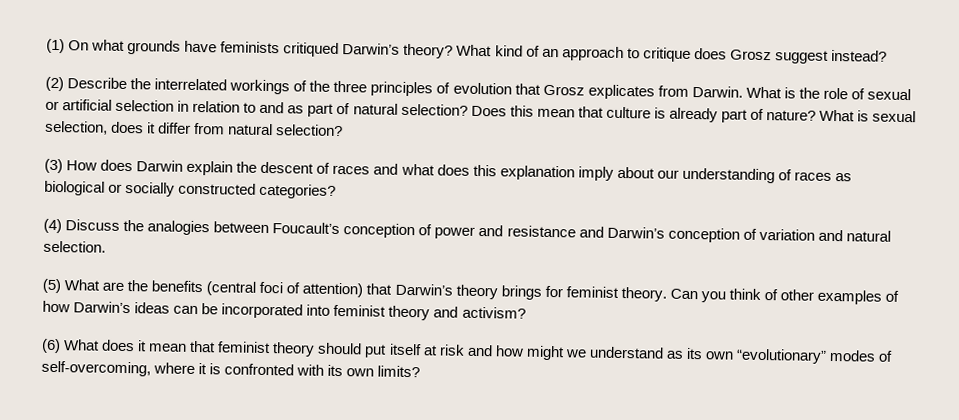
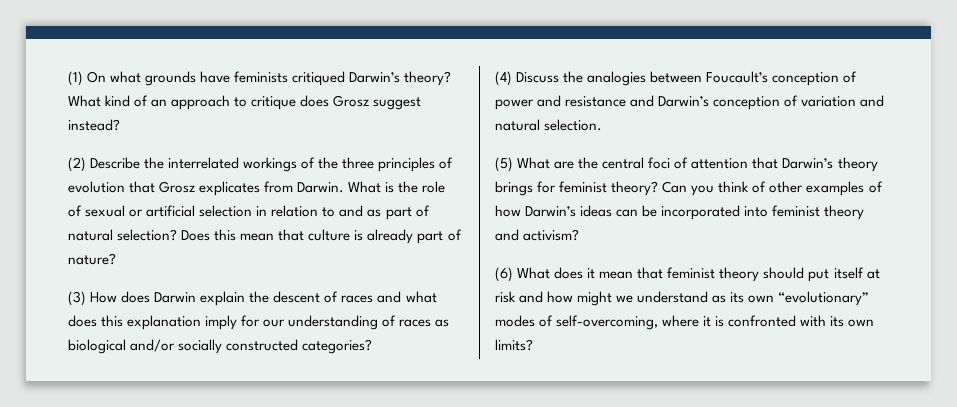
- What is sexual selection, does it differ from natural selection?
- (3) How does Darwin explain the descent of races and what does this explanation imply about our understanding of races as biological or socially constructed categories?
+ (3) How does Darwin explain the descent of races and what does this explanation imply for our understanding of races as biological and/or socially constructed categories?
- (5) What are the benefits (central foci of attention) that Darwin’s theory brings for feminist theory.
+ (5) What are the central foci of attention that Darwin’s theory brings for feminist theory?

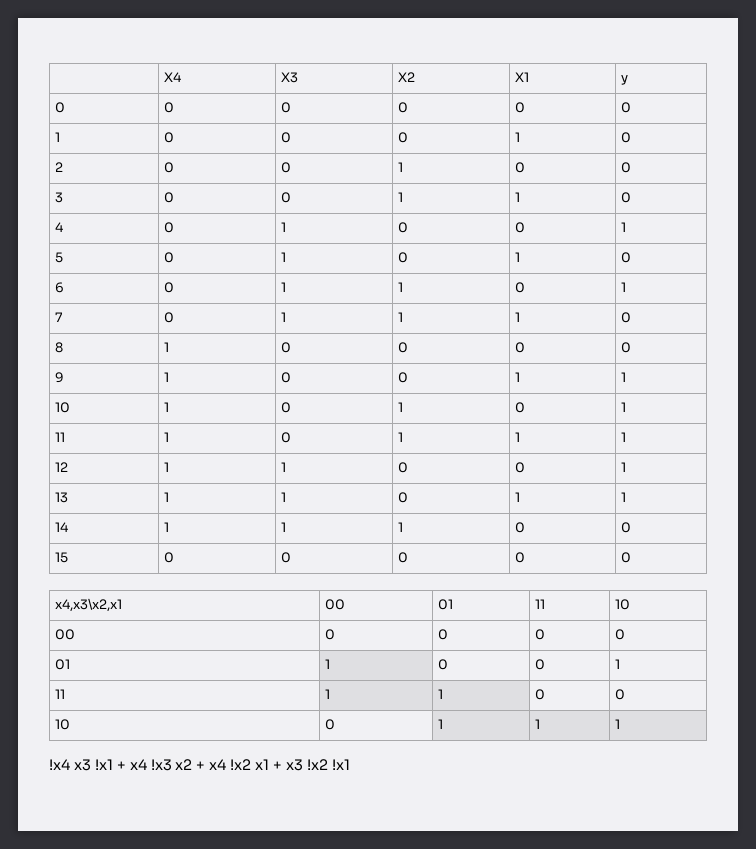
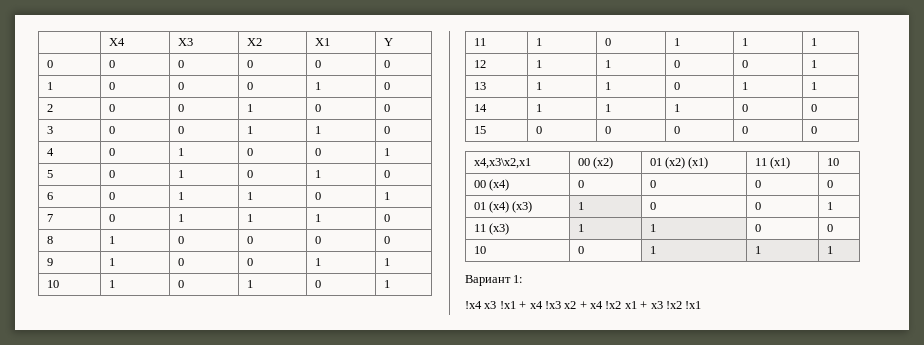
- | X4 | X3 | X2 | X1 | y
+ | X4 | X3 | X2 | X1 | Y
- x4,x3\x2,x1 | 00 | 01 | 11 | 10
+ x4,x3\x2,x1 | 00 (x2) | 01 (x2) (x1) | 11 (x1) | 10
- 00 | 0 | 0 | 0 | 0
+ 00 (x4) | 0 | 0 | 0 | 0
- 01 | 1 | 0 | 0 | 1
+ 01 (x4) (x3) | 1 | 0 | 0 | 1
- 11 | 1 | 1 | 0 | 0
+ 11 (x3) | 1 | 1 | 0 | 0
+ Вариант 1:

==

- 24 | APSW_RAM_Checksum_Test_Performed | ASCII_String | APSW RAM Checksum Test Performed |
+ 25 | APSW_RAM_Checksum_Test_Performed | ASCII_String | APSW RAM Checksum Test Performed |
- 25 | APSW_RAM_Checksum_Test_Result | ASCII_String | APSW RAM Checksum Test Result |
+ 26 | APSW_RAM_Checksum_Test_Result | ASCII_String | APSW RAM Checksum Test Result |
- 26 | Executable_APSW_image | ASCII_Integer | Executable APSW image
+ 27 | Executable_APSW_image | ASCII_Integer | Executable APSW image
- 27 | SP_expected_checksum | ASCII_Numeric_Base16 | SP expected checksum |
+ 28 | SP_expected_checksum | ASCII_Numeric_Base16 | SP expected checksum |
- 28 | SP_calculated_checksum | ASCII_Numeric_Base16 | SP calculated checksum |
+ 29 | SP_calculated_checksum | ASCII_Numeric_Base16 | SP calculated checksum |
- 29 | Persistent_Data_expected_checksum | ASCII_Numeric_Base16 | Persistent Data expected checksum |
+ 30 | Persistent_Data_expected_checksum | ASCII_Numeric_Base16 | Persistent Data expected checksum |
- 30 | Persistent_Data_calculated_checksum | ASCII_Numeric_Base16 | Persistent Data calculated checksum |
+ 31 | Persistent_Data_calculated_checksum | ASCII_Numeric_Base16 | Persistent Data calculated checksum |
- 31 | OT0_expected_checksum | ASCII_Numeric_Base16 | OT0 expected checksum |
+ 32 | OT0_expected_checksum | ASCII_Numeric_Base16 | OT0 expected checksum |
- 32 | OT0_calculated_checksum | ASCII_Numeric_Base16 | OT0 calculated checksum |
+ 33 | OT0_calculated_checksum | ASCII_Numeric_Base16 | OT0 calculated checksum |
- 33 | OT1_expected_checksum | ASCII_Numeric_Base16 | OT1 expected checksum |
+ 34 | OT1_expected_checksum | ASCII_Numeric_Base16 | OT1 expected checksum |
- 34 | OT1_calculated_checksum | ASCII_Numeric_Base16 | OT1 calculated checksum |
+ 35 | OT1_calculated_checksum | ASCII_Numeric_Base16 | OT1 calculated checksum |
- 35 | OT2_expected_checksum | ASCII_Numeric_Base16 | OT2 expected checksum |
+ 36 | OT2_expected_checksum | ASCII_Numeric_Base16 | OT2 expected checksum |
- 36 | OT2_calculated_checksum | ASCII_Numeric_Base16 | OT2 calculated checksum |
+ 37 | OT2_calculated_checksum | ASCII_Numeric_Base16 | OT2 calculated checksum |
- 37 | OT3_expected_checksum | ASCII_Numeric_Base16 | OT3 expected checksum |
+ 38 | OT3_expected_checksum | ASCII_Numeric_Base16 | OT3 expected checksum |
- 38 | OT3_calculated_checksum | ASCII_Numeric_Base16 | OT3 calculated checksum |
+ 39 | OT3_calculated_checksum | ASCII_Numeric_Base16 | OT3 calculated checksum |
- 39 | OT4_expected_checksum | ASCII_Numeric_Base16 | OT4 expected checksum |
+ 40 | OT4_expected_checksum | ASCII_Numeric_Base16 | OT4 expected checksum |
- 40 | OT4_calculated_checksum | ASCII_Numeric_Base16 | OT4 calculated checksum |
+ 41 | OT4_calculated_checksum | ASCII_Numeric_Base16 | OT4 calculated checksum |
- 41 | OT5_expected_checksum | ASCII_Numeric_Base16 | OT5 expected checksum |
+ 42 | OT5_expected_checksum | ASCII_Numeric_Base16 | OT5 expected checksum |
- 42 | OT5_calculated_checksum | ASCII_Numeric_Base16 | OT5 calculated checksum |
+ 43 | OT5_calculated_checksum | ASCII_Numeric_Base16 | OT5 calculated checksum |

--- WHAT YOU ARE ASKED TO DO ---
Go through the records above, find each line with the string "Darwin", and copy it.

--- ANSWER SECTION ---
- (3) How does Darwin explain the descent of races and what does this explanation imply about our understanding of races as biological or socially constructed categories?
+ (3) How does Darwin explain the descent of races and what does this explanation imply for our understanding of races as biological and/or socially constructed categories?
- (5) What are the benefits (central foci of attention) that Darwin’s theory brings for feminist theory.
+ (5) What are the central foci of attention that Darwin’s theory brings for feminist theory?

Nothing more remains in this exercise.